(Image comparison data)
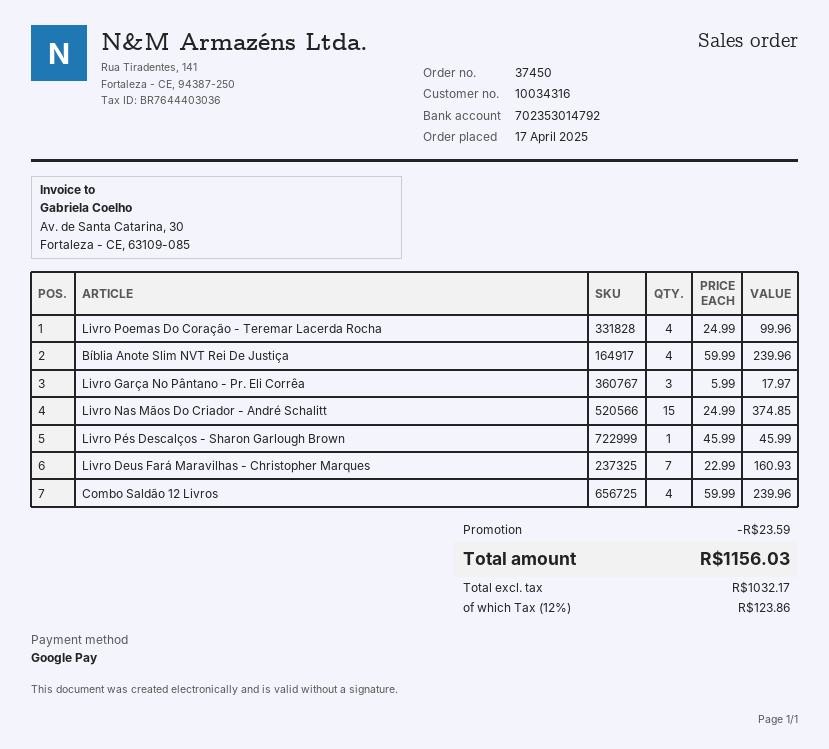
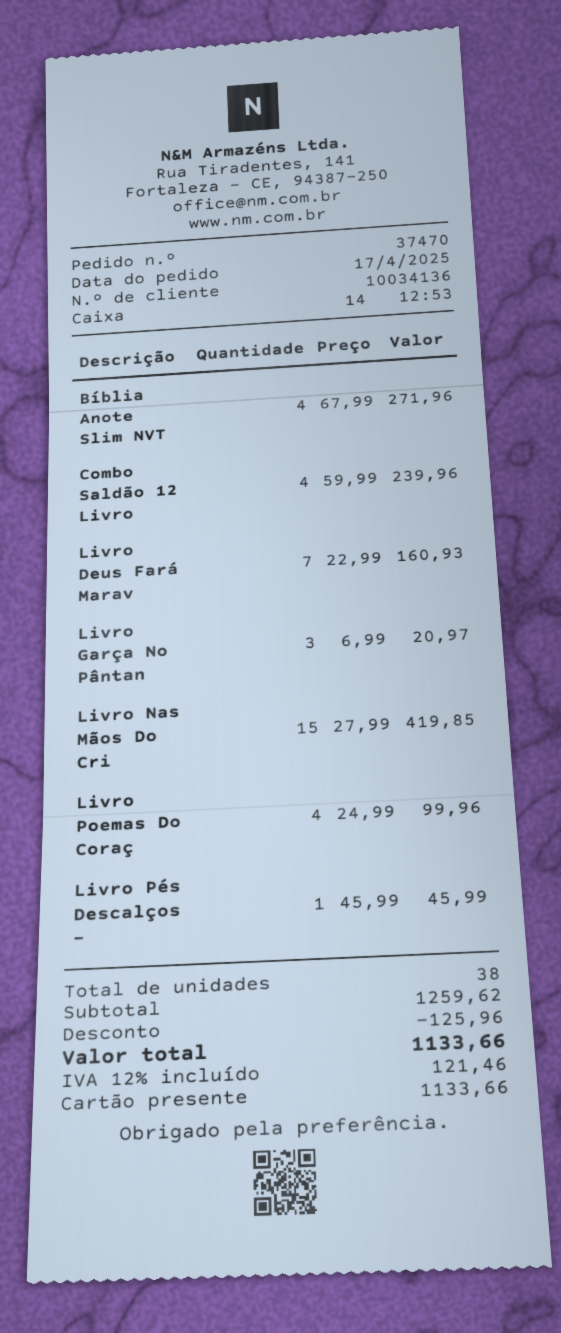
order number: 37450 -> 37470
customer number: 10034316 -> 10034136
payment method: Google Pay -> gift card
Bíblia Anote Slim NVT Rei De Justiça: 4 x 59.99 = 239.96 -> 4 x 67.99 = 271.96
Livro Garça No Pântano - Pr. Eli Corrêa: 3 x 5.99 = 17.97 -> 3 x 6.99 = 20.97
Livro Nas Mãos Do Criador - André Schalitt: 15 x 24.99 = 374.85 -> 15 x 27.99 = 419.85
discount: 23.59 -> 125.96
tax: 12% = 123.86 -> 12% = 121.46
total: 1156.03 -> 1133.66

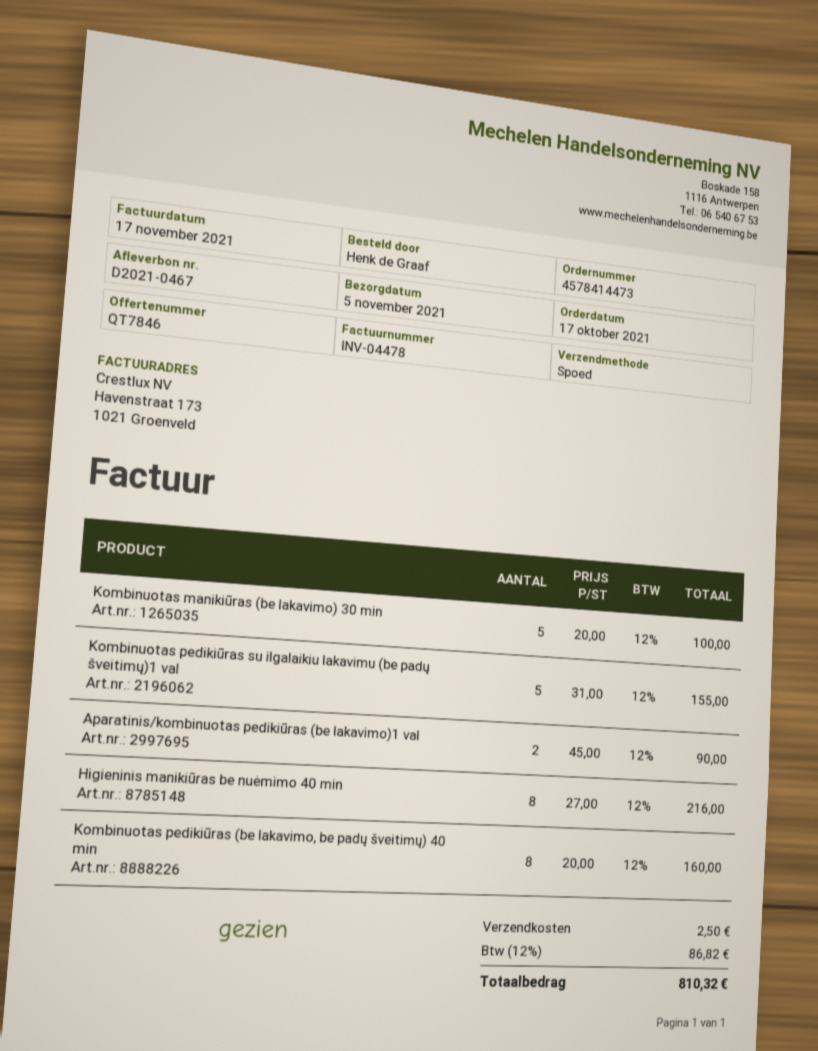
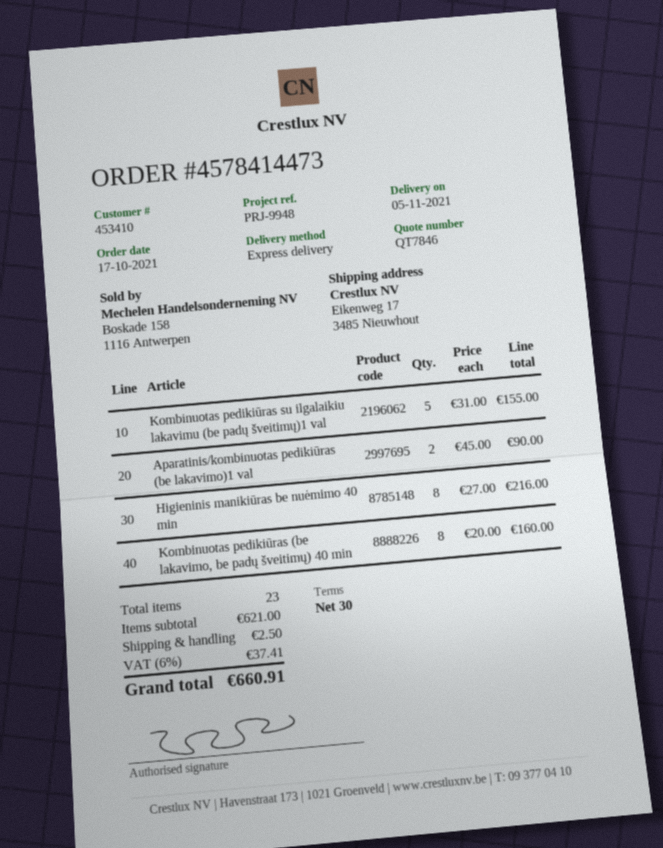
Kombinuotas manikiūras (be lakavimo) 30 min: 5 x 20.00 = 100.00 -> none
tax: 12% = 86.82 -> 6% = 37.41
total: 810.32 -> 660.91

## TASK STATEMENT
For every line above that holds the word "total", report the whole line.

## RESULT OF THE EXERCISE
total: 1156.03 -> 1133.66
total: 810.32 -> 660.91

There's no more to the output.